Given the records below, would you repeat exactly the lines that begin at the one containing "components/timeline.css: timeline-enter, timeline-exit" and end at the one containing "instead of duplicating", inclusive?

#####

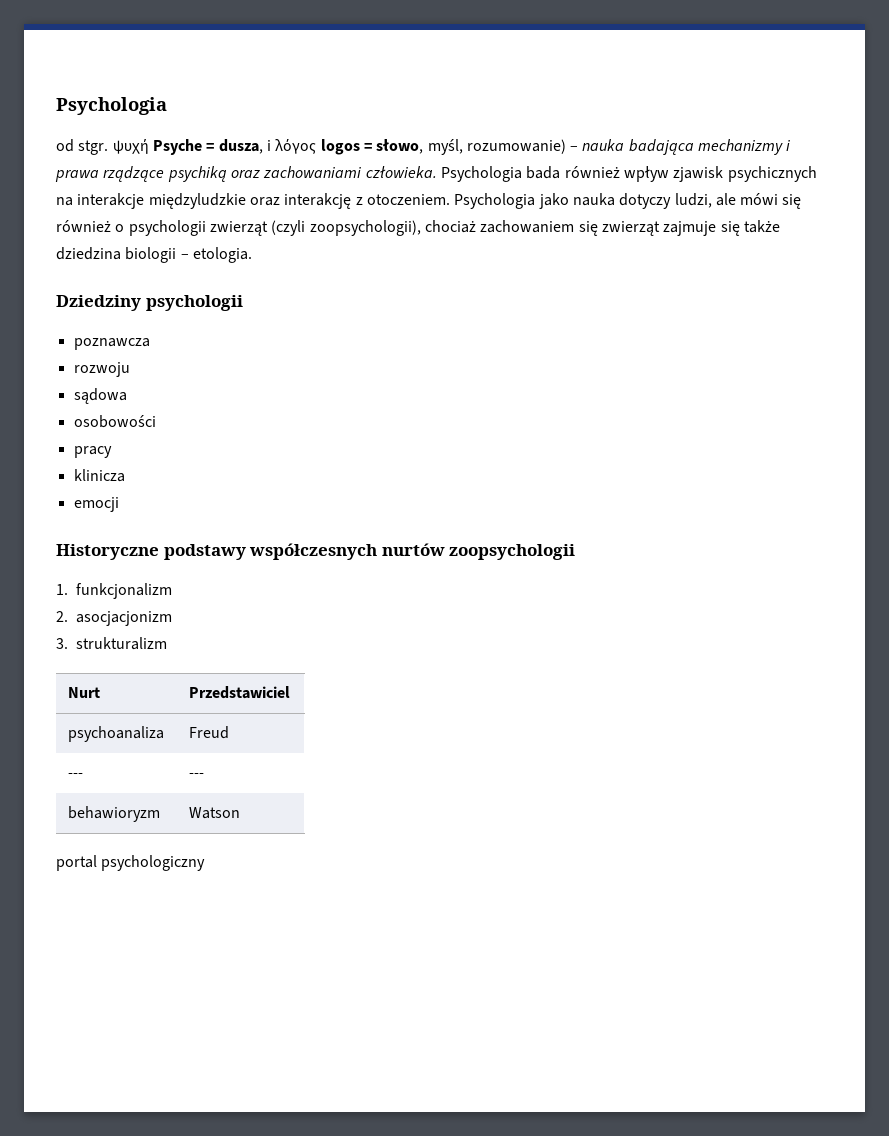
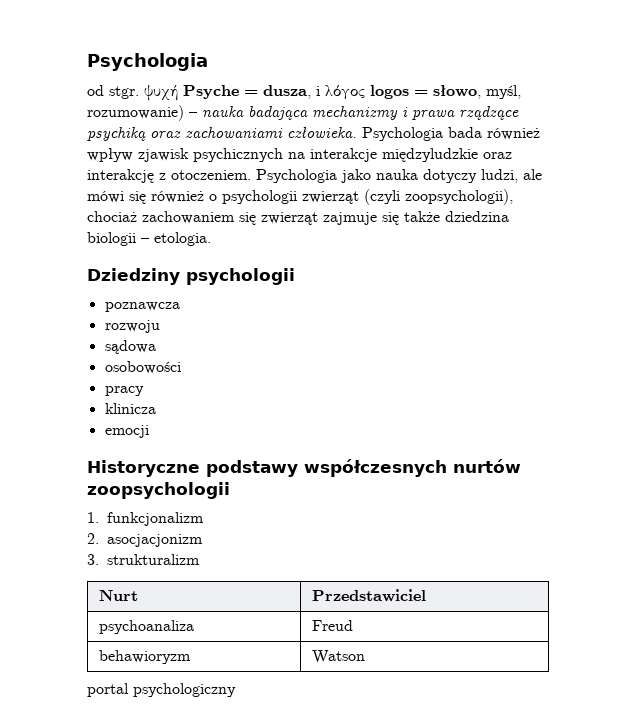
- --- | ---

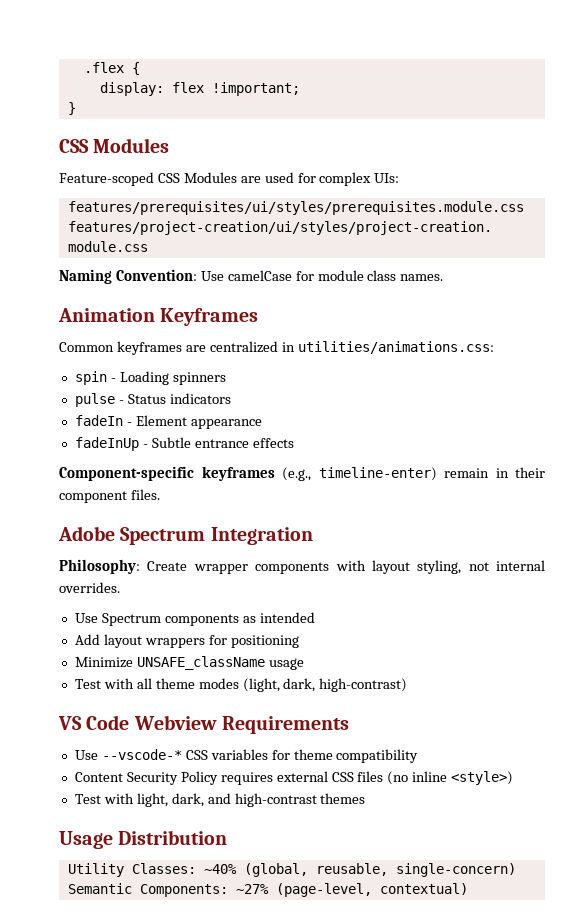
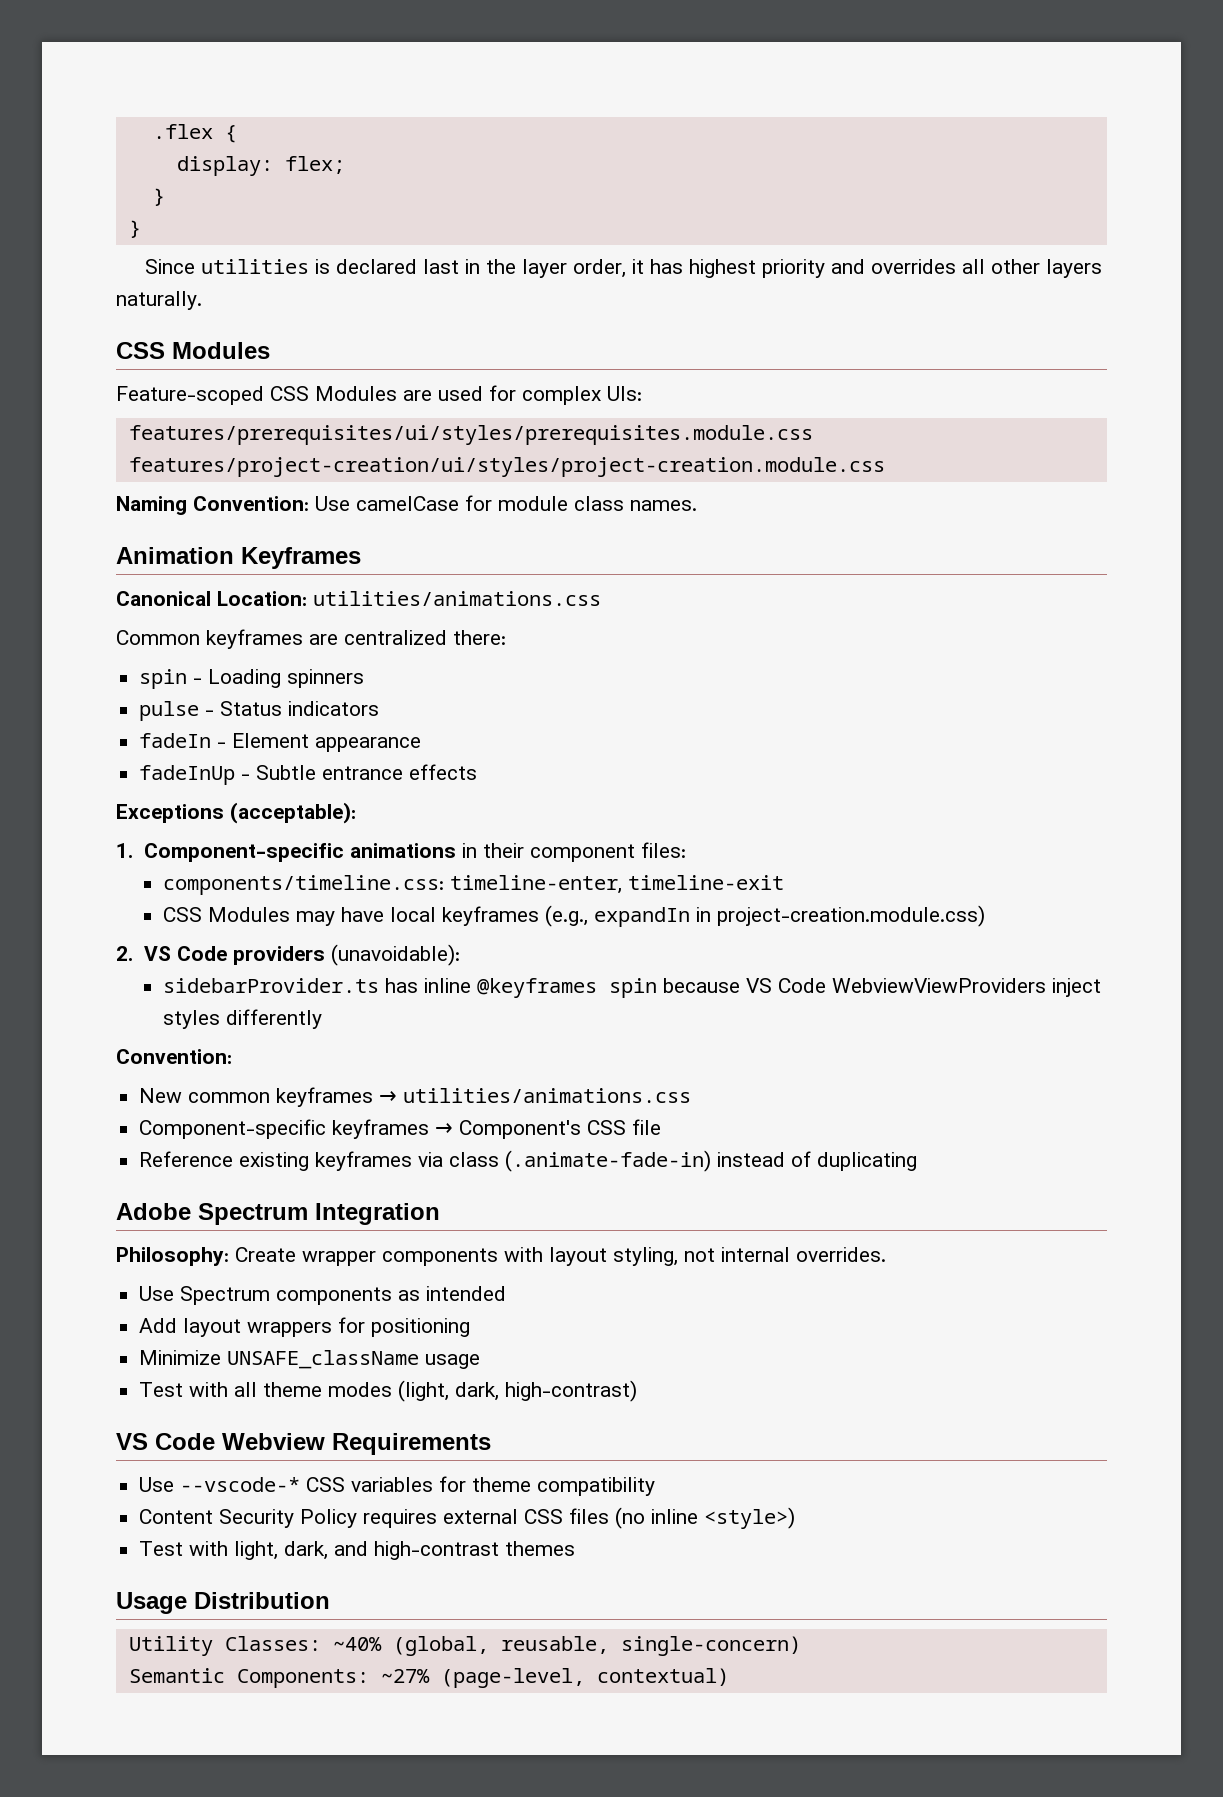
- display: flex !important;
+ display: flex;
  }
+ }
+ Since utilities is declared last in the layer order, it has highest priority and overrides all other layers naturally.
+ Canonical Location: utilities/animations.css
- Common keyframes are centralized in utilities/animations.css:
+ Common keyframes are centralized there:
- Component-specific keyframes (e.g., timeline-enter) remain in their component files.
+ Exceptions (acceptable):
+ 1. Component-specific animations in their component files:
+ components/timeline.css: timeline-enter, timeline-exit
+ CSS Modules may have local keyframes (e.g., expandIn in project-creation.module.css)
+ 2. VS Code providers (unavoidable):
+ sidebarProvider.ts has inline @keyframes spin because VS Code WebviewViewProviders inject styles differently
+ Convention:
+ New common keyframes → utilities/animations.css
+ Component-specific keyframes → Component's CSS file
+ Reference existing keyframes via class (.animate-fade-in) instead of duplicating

#####

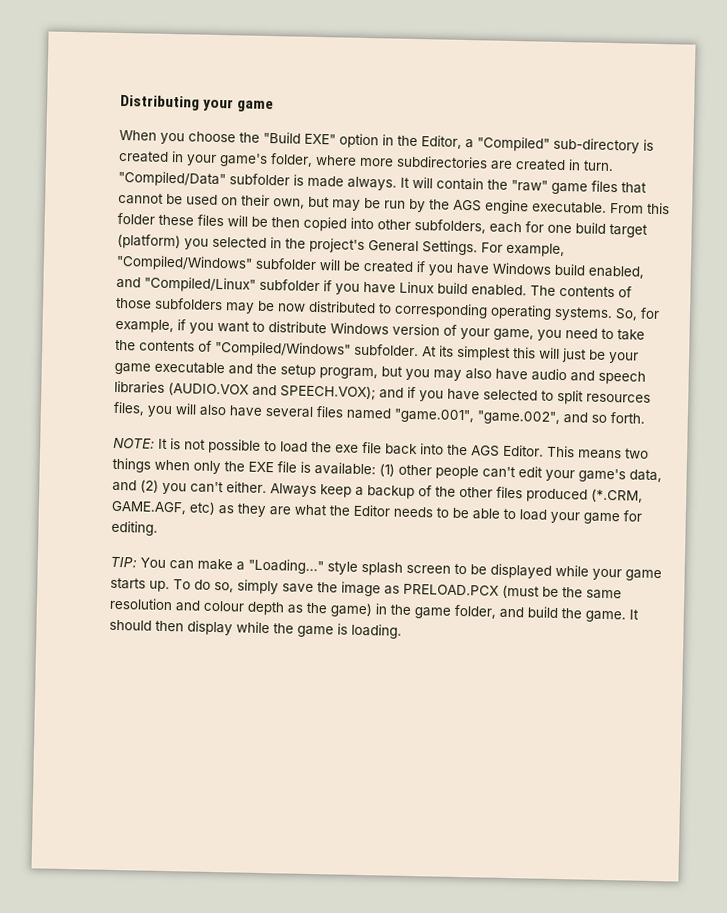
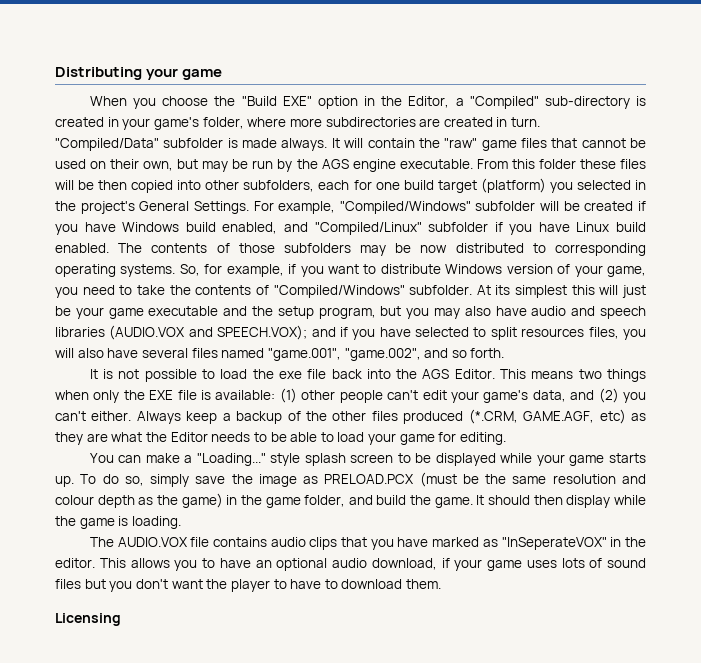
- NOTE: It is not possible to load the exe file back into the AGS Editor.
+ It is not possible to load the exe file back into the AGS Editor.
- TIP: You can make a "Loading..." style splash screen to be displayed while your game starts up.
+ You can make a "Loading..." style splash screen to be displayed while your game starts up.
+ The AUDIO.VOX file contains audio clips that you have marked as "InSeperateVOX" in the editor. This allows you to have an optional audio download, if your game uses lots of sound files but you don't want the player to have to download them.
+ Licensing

#####

▶ **ANSWER TO THIS TASK**:
+ components/timeline.css: timeline-enter, timeline-exit
+ CSS Modules may have local keyframes (e.g., expandIn in project-creation.module.css)
+ 2. VS Code providers (unavoidable):
+ sidebarProvider.ts has inline @keyframes spin because VS Code WebviewViewProviders inject styles differently
+ Convention:
+ New common keyframes → utilities/animations.css
+ Component-specific keyframes → Component's CSS file
+ Reference existing keyframes via class (.animate-fade-in) instead of duplicating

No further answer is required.